## DATASET EXCERPTS
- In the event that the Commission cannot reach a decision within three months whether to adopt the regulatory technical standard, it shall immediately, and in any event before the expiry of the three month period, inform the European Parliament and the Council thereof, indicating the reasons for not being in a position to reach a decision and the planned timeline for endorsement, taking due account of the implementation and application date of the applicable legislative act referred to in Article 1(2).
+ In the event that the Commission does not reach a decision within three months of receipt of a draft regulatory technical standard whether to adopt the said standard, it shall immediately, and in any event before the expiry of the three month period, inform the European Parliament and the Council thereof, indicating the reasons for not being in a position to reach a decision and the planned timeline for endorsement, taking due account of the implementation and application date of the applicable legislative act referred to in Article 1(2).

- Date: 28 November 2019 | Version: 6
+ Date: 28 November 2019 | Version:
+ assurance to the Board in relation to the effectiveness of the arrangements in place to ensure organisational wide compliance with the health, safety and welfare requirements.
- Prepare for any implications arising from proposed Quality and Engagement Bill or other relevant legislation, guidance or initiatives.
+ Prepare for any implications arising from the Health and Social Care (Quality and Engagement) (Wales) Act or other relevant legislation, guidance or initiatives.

## YOUR ASSIGNMENT
Check each line of the records for the word "within", then state how many lines have it, as a number only.

## OUTPUT
2